Embedding JavaScript into a SWF

Developers that have been using Flex should be pretty familiar by now with the Embed metadata tag which allows you to embed assets into a SWF (like images, SWFs, XML, etc). This option has also been added to CS4 (CS4 uses the Flex SDK to complete this task).

What some of you may not know or though of, is that you can actually embed JavaScript libraries into your SWF and have your SWF write those libs to the pages DOM. We’ve been using this technique for a while.

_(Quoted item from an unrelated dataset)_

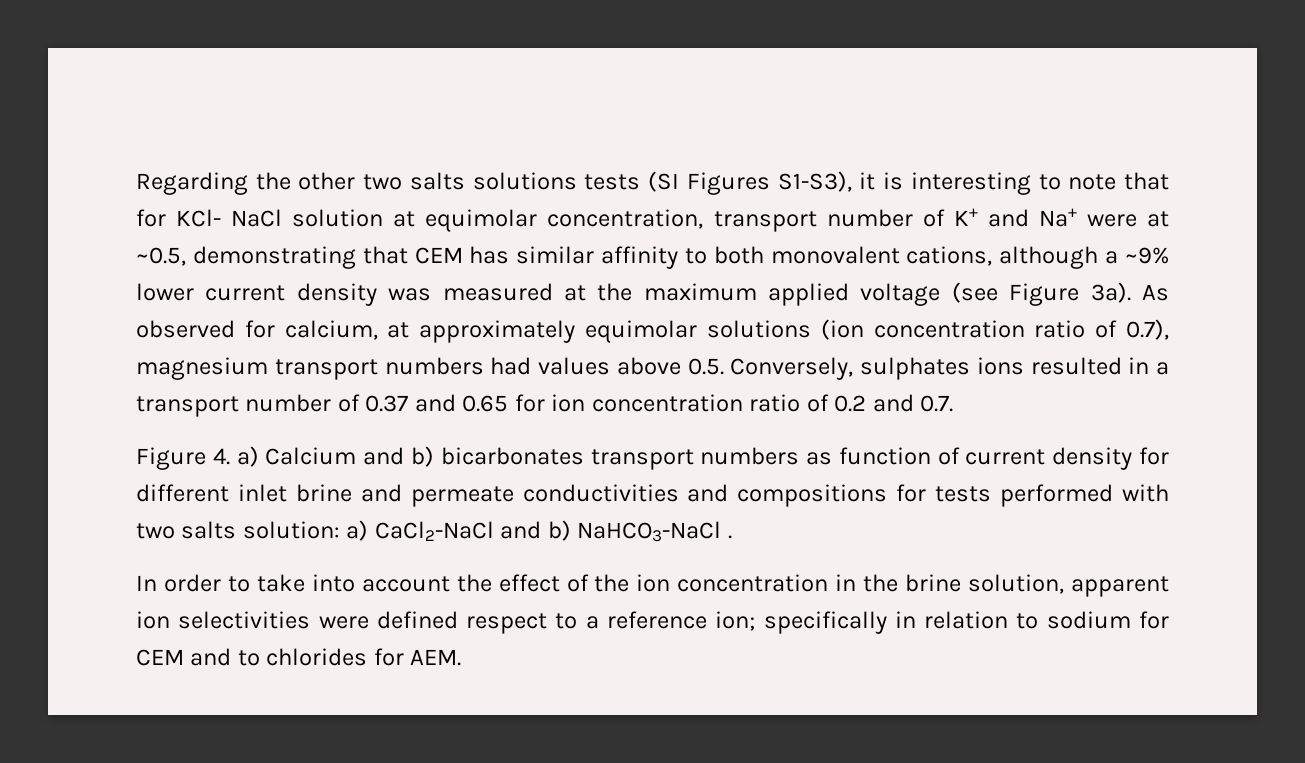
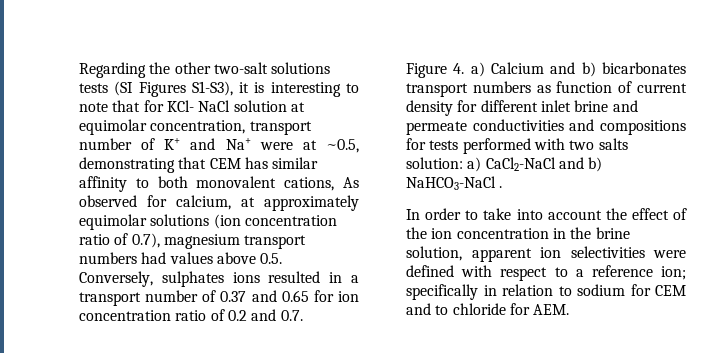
- Regarding the other two salts solutions tests (SI Figures S1-S3), it is interesting to note that for KCl- NaCl solution at equimolar concentration, transport number of K+ and Na+ were at ~0.5, demonstrating that CEM has similar affinity to both monovalent cations, although a ~9% lower current density was measured at the maximum applied voltage (see Figure 3a). As observed for calcium, at approximately equimolar solutions (ion concentration ratio of 0.7), magnesium transport numbers had values above 0.5. Conversely, sulphates ions resulted in a transport number of 0.37 and 0.65 for ion concentration ratio of 0.2 and 0.7.
+ Regarding the other two-salt solutions tests (SI Figures S1-S3), it is interesting to note that for KCl- NaCl solution at equimolar concentration, transport number of K+ and Na+ were at ~0.5, demonstrating that CEM has similar affinity to both monovalent cations, As observed for calcium, at approximately equimolar solutions (ion concentration ratio of 0.7), magnesium transport numbers had values above 0.5. Conversely, sulphates ions resulted in a transport number of 0.37 and 0.65 for ion concentration ratio of 0.2 and 0.7.
- In order to take into account the effect of the ion concentration in the brine solution, apparent ion selectivities were defined respect to a reference ion; specifically in relation to sodium for CEM and to chlorides for AEM.
+ In order to take into account the effect of the ion concentration in the brine solution, apparent ion selectivities were defined with respect to a reference ion; specifically in relation to sodium for CEM and to chloride for AEM.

However, when someone asked for a reference on the subject, I searched the web and didn’t find one. So here we are :).

This technique is quite simple. The basics of it are that you embed the JavaScript library using the embed syntax, then create a Class that references it when instantiated, instantiate that class, get the string representation of the instance, and send that string to the page to be embedded using a JavaScript eval statement.

To illustrate this, lets create a JavaScript file called hello.js which has a single function hello that throws an JS alert.

Hello.js

function hello()
{
     alert("hello");
}

Now lets create the ActionScript file that embeds the JS into a SWF, writes it to the page, and calls the hello function in the lib.

package 
{
	import flash.display.Sprite;
	import flash.external.ExternalInterface;
 
	public class EmbeddedJavaScriptExample extends Sprite
	{
		// embed the JavaScript into the SWF
		[Embed(source="hello.js", mimeType="application/octet-stream")]
		// create a class that can instantiate the JavaScript for embedding
		private static const HelloJS:Class;
 
		public function EmbeddedJavaScriptExample()
		{
			if (ExternalInterface.available)
			{
				// embed the JavaScript to the page
				ExternalInterface.call("eval", new HelloJS().toString());
 
				// the embedded JavaScript has a function call named hello
				// now that it has been embedded to the page call it
				ExternalInterface.call("hello");
			}
		}
	}
}

You can download the full example here.

Pretty nifty eh? Hope this shows you a neat little trick to use in distributing some of your SWF/JS libraries.